The Truth About Power Cords and there "Real" Price to Performance


This is a journey through real life experiences from you to everyone that cares to educate themselves. I must admit that I was not a believer in power cords and how they affect sound in your system. I from the camp that believed that the speaker provided 75% of the sound signature then your source then components but never the power cord. Until that magic day I along with another highly acclaimed AudioGoner who I will keep anatomist ran through a few cables in quite a few different systems and was "WOWED" at what I heard. That being said cable I know that I am not the only believer and that is why there are so many power cord/cable companies out there that range from $50 to 20-30 thousand dollars and above. So I like most of you have to scratch my head and ask where do I begin what brand and product and what should i really pay for it?

The purpose of this discussion to get some honest feed back on Price to Performance from you the end user to us here in the community.

Please fire away!


 


128x128blumartini

Showing 10 responses by prof

blumartini
What I can say is that Jay Luong's 27 Best Audiophile Power Cables has been one of the best if not the best attempt to put things somewhat into perspective in regards to the manufactures, models, and prices as well as what to expect at there particular value proposition.

Well, if you think tests done with an utter lack of rigor or controls for his own imagination are "the best..."

..then I've got some magic health crystals to sell you .  They are evaluated the same way.

blumartini, have you ever tried to blind test between audiophile cables and a "normal" competently designed cables? (E.g. correct gauge for equipment etc).  I have.  It was very enlightening.  When I knew which cable was in use I was sure the sound OBVIOUSLY changed.   But when I didn't know which was being used, funny how those OBVIOUS ANYONE COULD HEAR IT changes vanished.  Human perception and cognitive biases are pretty wild.   The stance "If I heard it then it's true and my ears can't be wrong!" is a popular one among audiophiles.   But it's up to you if you want to treat audio in essentially a form of religion or not.

If so, have fun discussing how many thousands of dollars to spend on AC cables.


blumartini,
What I wrote isn’t obvious to most on this forum. Most in the cable forum go on the "if I put it in my system and believe I hear a difference, I can trust that method to tell me the truth."

And I didn’t see anything in what you wrote that suggested it was obvious to you. As far as I can tell you don’t voice skepticism about the standard audiophile belief that changing AC cables changes sound, and you have seemingly uncritically praised the Audio Bacon "tests," which doesn’t at all suggest you take the problem of sighted bias seriously.

Maybe Jay didn’t have an exact science but it was most definitely a good starting point to something different than doing the same thing over and over and getting the same results, that is called "insanity".

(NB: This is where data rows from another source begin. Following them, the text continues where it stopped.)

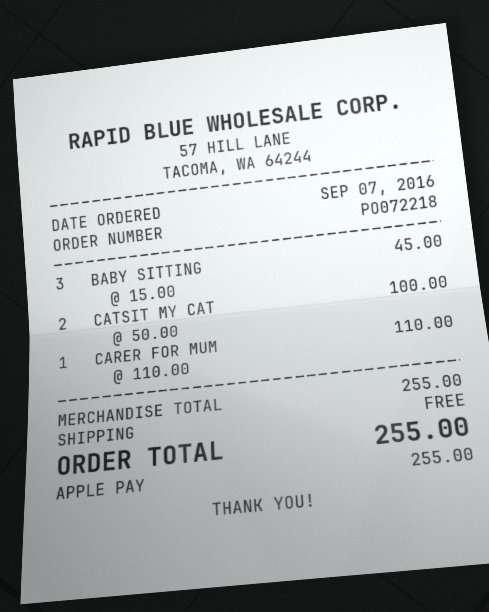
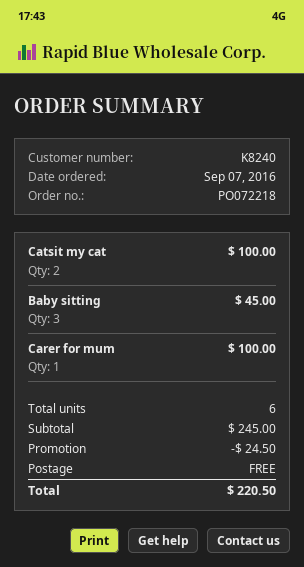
CARER FOR MUM: 1 for 110.00 -> 1 for 100.00
subtotal: 255.00 -> 245.00
discount: none -> 24.50
total: 255.00 -> 220.50

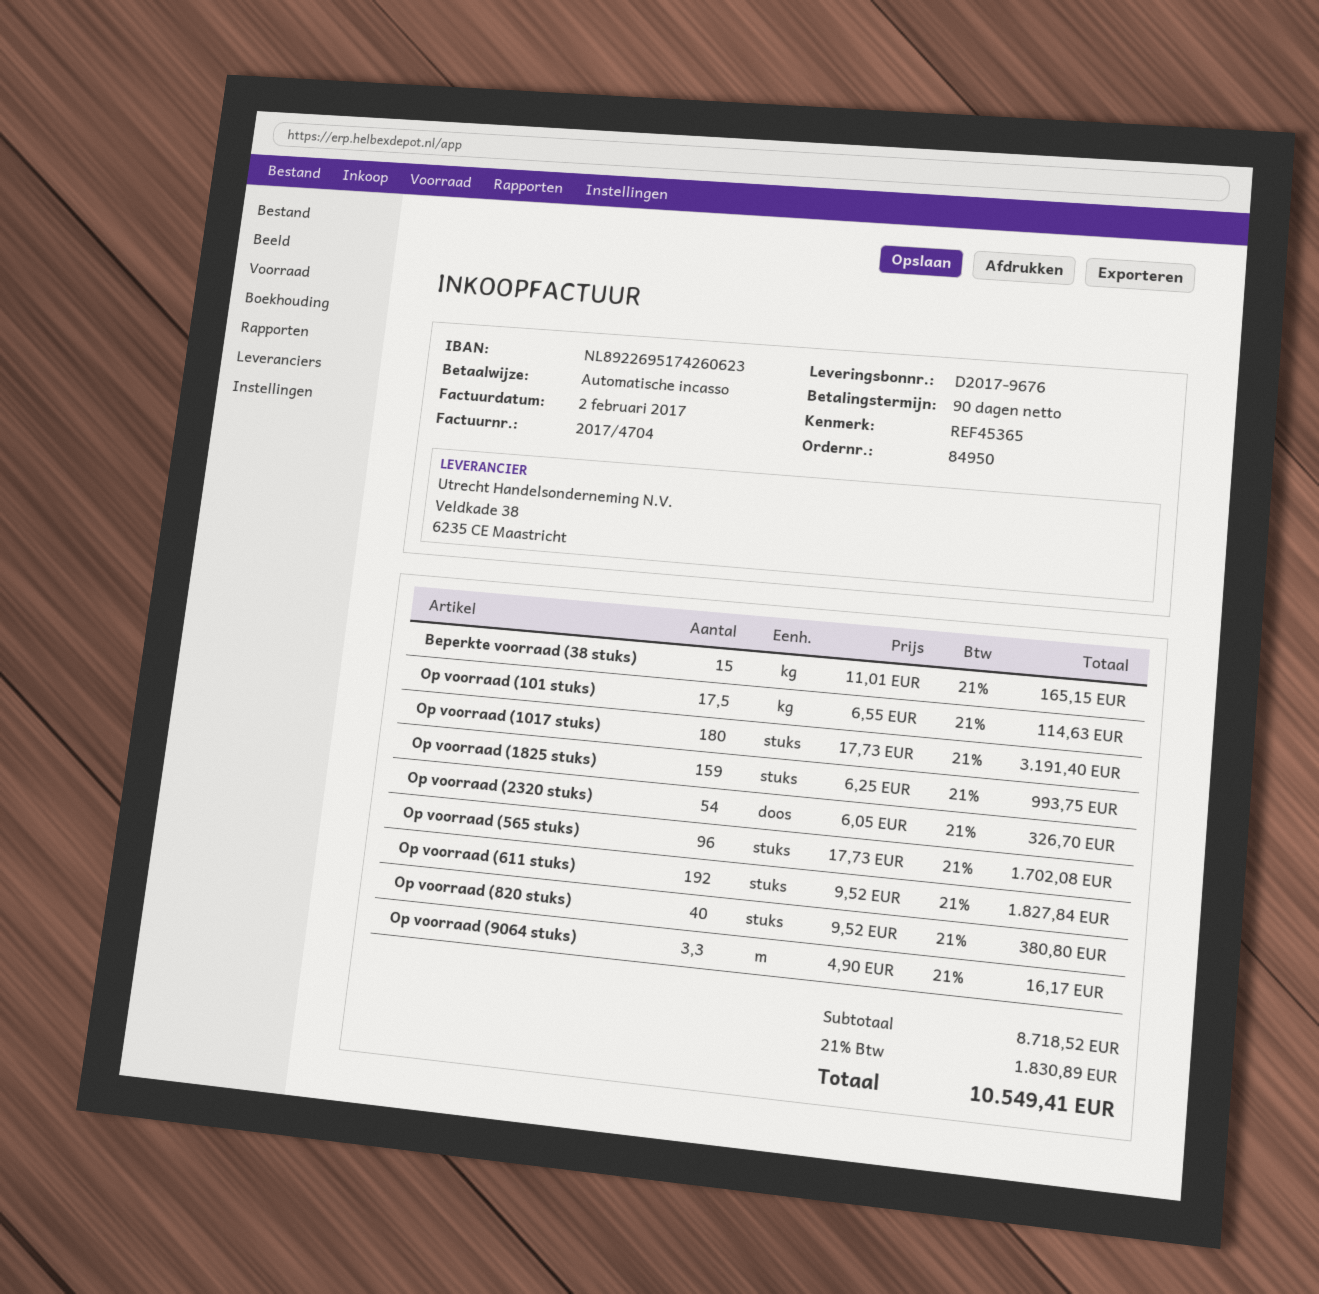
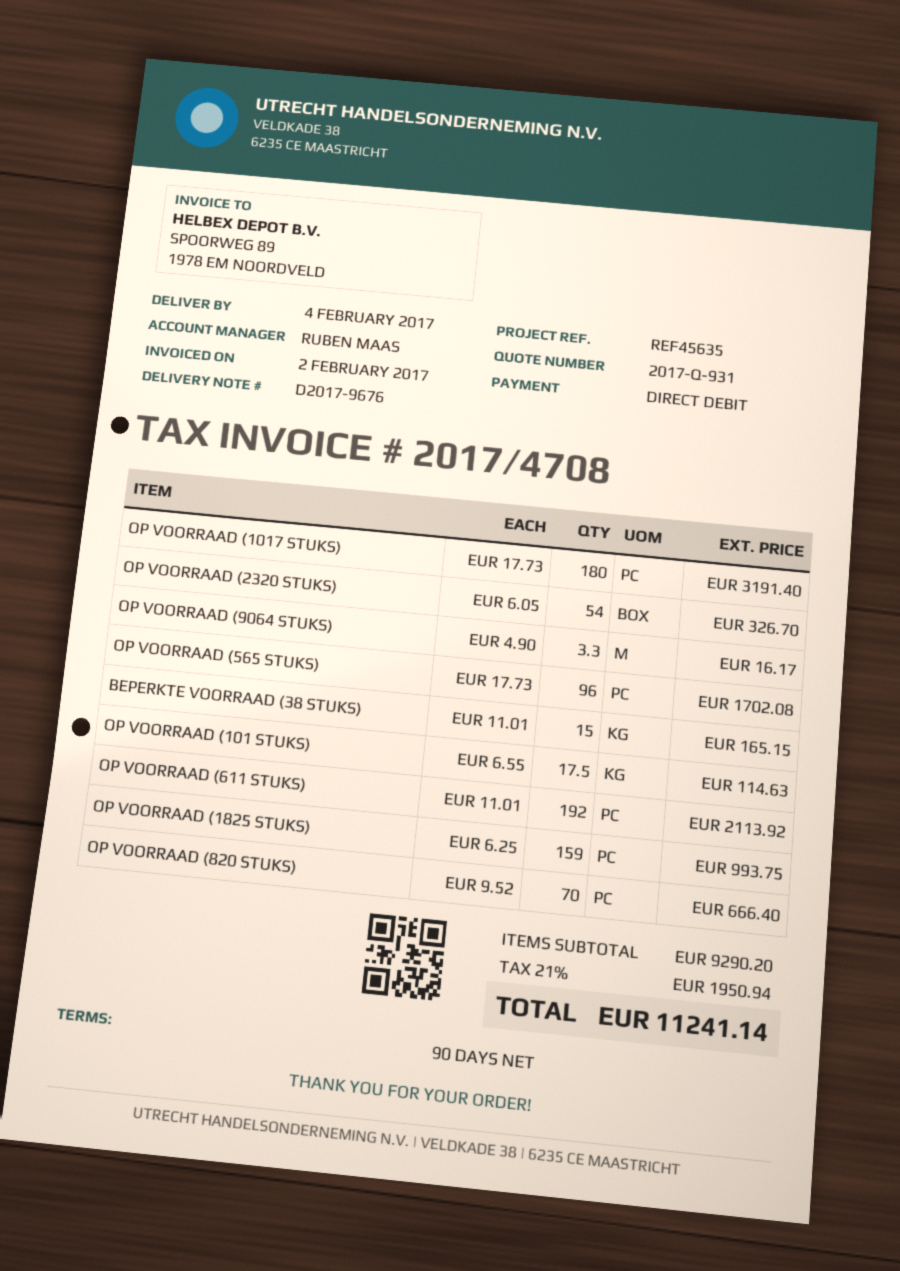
invoice number: 2017/4704 -> 2017/4708
reference: REF45365 -> REF45635
Op voorraad (611 stuks): 192 x 9.52 = 1827.84 -> 192 x 11.01 = 2113.92
Op voorraad (820 stuks): 40 x 9.52 = 380.80 -> 70 x 9.52 = 666.40
subtotal: 8718.52 -> 9290.20
tax: 21% = 1830.89 -> 21% = 1950.94
total: 10549.41 -> 11241.14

I can’t parse that paragraph. It’s not like Audio Bacon did anything different. They put cables in to their system, listened, and believed everything they think they heard. What’s different or a "good starting point" about that, in terms of moving the evidence for audiophile AC cables forward. They just took the standard unreliable method and did more of it.

And in the article we find bald assertions like:

Audio Bacon: Aside from practical (and legal) considerations, there’s also the type of solder, connectors, materials, and even technique used. All of these will determine the sound of a power cord.

...with no technical evidential support whatsoever.


Not to mention this disclaimer right below that:


Audio Bacon: Blind tests are pointless for the same reason why the skeptics request them – your mind is always playing tricks on you. – Audio Bacon

Which is a statement of pure anti-scientific ignorance.



You said you don’t believe in magic crystals, yet seem to uncritically accept results based on exactly the same method, a purely subjective "If I try it and think something happened, it happened!"

Why do you seem to drop your critical thinking for AC cables and not new age healing crystals?
I dropped in the thread because it seems you wanted a discussion concerning "The Truth About Power Cords." In which case, it makes sense to ask "where is the theory (that passes muster with other engineers) and objective evidence that AC cables COULD sound different, and the tests controlling for sighted bias that they DO sound different?"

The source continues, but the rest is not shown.